I met Andrew in the summer of 1998 when we were both trail guides at a camp in the Boundary Waters in northern Minnesota. Don’t worry, I’m not going to tell you the whole long story of our meeting, falling in love, and getting married, but the setting to that story is important to the one I’m about to tell, so a few details need to be shared.
Camp Menogyn is a solid five and a half hours from the Twin Cities, and 30 minutes inland from the north shore of Lake Superior - remote and beautiful. Reaching its shores requires the campers (and trail guides) to paddle a canoe across West Bearskin Lake. There are no roads into Camp Menogyn.
As guides, we spent our infrequent days off in the tiny town of Grand Marais, out on Lake Superior. It was here, on the rocky coastline of the big lake, at Artist’s Point, that Andrew proposed to me in 1999. Looking back from Artist’s Point, one sees the crest line of the Sawtooth Mountains which parallel the shore of the lake.

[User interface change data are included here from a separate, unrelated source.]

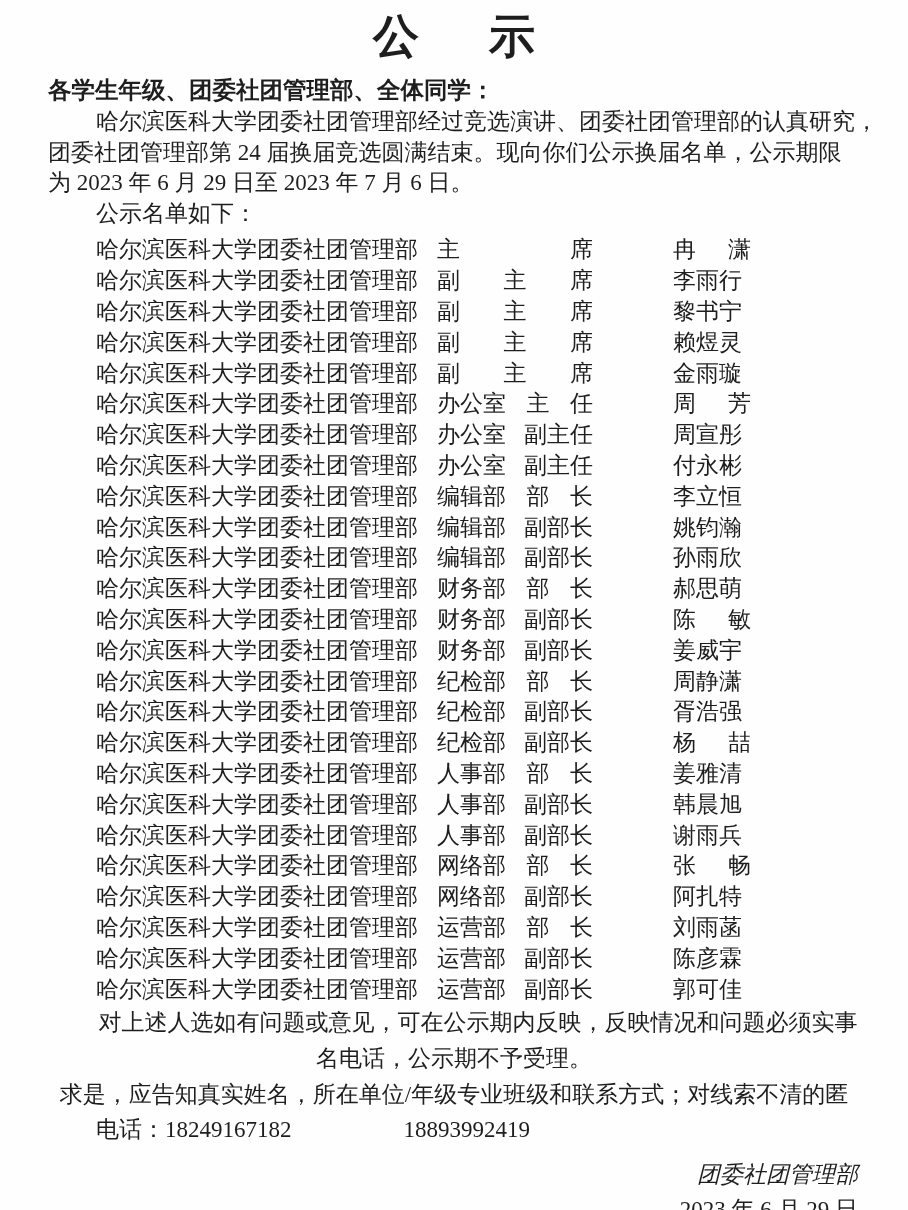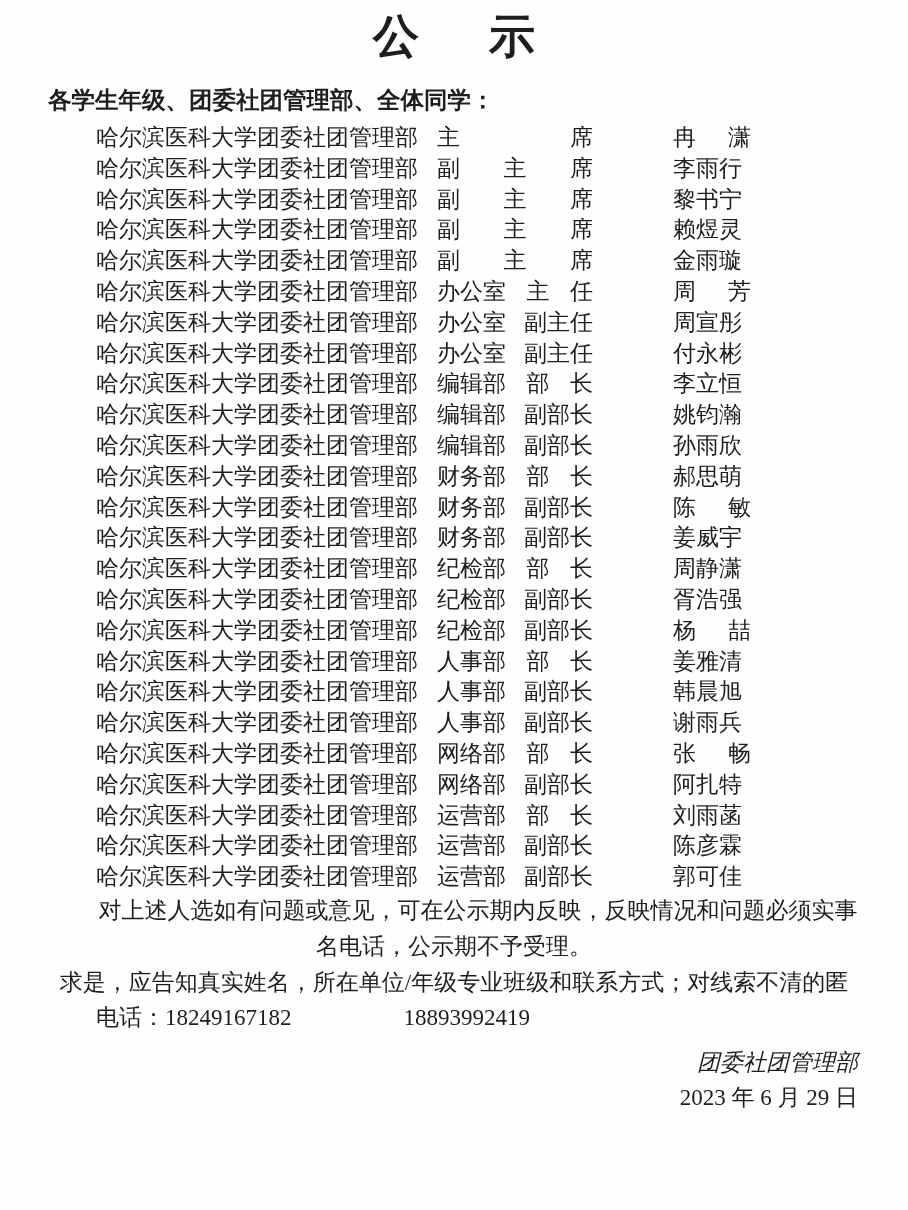"各学生年级、团委社团管理部、全体同学：" .salutation { margin-top: 18px -> 8px }
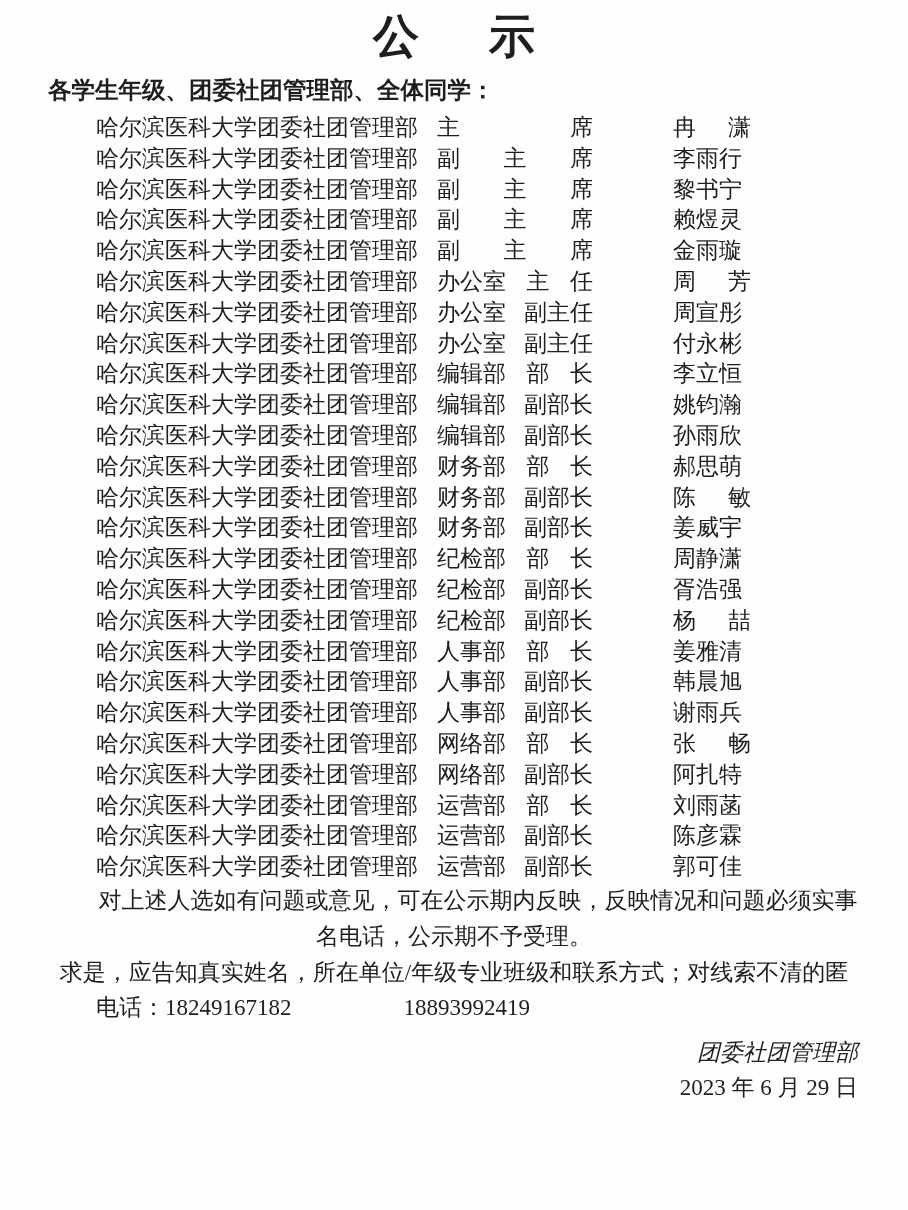"哈尔滨医科大学团委社团管理部经过竞选演讲、团委社团管理部的认真研究，" div.para { html: none -> <div> <div>哈尔滨医科大学团委社团管理部经过竞选演讲、团委社团管理部的认真研究，</div> <div>团委社团管理部第 24 届换届竞选圆满结束。现向你们公示换届名单，公示期限</div> <div>为 2023 年 6 月 29 日至 2023 年 7 月 6 日。</div> </div> }
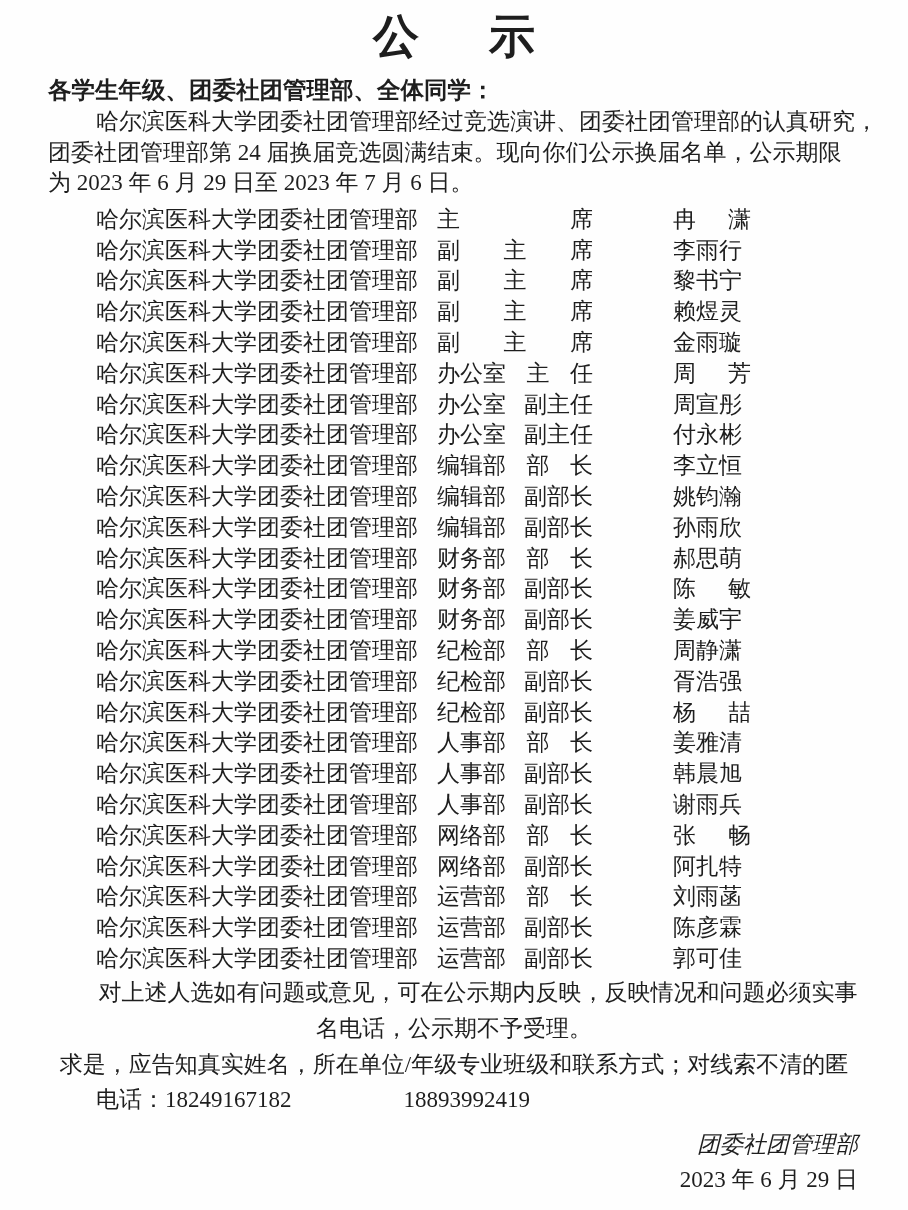"公示名单如下：" div.list-intro { html: none -> <div>公示名单如下：</div> }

Our wedding rings were made by a jeweler in Grand Marais who based their design off the surrounding landscape. The edges echo the line of the Sawtooths, and in the center the rings were carved into a lakeshore reflecting the surrounding forest – a scene constant in the Boundary Waters. Perfect for two people in love with each other and the outdoors.
Our wedding guests paddled canoes to the shores of West Bearskin, where we said our vows at Camp Menogyn on the first snowfall of the year in the autumn of 2000.
Some people think married couples wear wedding rings to show our status, like a cab driver with a rooftop sign alit: “Unavailable.” For me, it’s a reminder and a connection. I look down at that ring and feel not just the love for my husband, but all of our history – beautiful and challenging alike – as well as the place where we fell in love and said our vows. I love that place.
So when I lost my ring this past February, I struggled to get over it. I told myself it was just a material object, but the loss still felt painful. I ignored Andrew’s every entreaty to replace it. I even scanned the trail at Miwok where I thought I’d dropped it. I was looking for my ring during a race!
The post I wrote about that loss received such lovely comments from you all. Thank you! In particular, I was thinking this summer about part of what Pam said: “I kept waiting for the Gotcha Moment when you find that ring. You may one day yet …”
I can’t say I agreed with her. The idea of having a bit of hope to still find the ring was tempting, but it seemed foolish. And still, her comment stuck with me.
So, have I given away the end of the story yet?
Early in July I was in a blissful post-race haze after Western States. Just beginning my summer vacation, it was likely the best part of my entire year. Friends would arrive that afternoon to celebrate the July fourth weekend, and I swept pine needles from the deck to prepare the yard for the impending celebrations.
You’ll never believe what I found in that mess of pine needles.
I have never squealed so loudly in such excited disbelief in my entire life. Not even when I was a teenage girl. By the time Andrew came running up the stairs to see what was wrong, tears of joy were already streaming down my face. Yup – cried when I lost it, cried when I found it. I’m kind of a crier.
And although I tried very hard to avoid dwelling on the potential symbolism of a lost wedding ring, I am quite happy to inject its recovery with all manner of meaning. Love endures. Don’t give up hope. Pick your own cliché – they’re all positive.
The best I can figure, it came off my finger while shoveling the deck (maybe while removing a glove?), but I simply didn’t notice its absence until I was 200 miles away, 24 hours later. And the craziest thing – it stayed on the deck for five months. Five months of excessive, ridiculous amounts of snow which were repeatedly shoveled off inches at a time. How it didn’t get scooped up in a shovel and tossed into the garden I have no idea.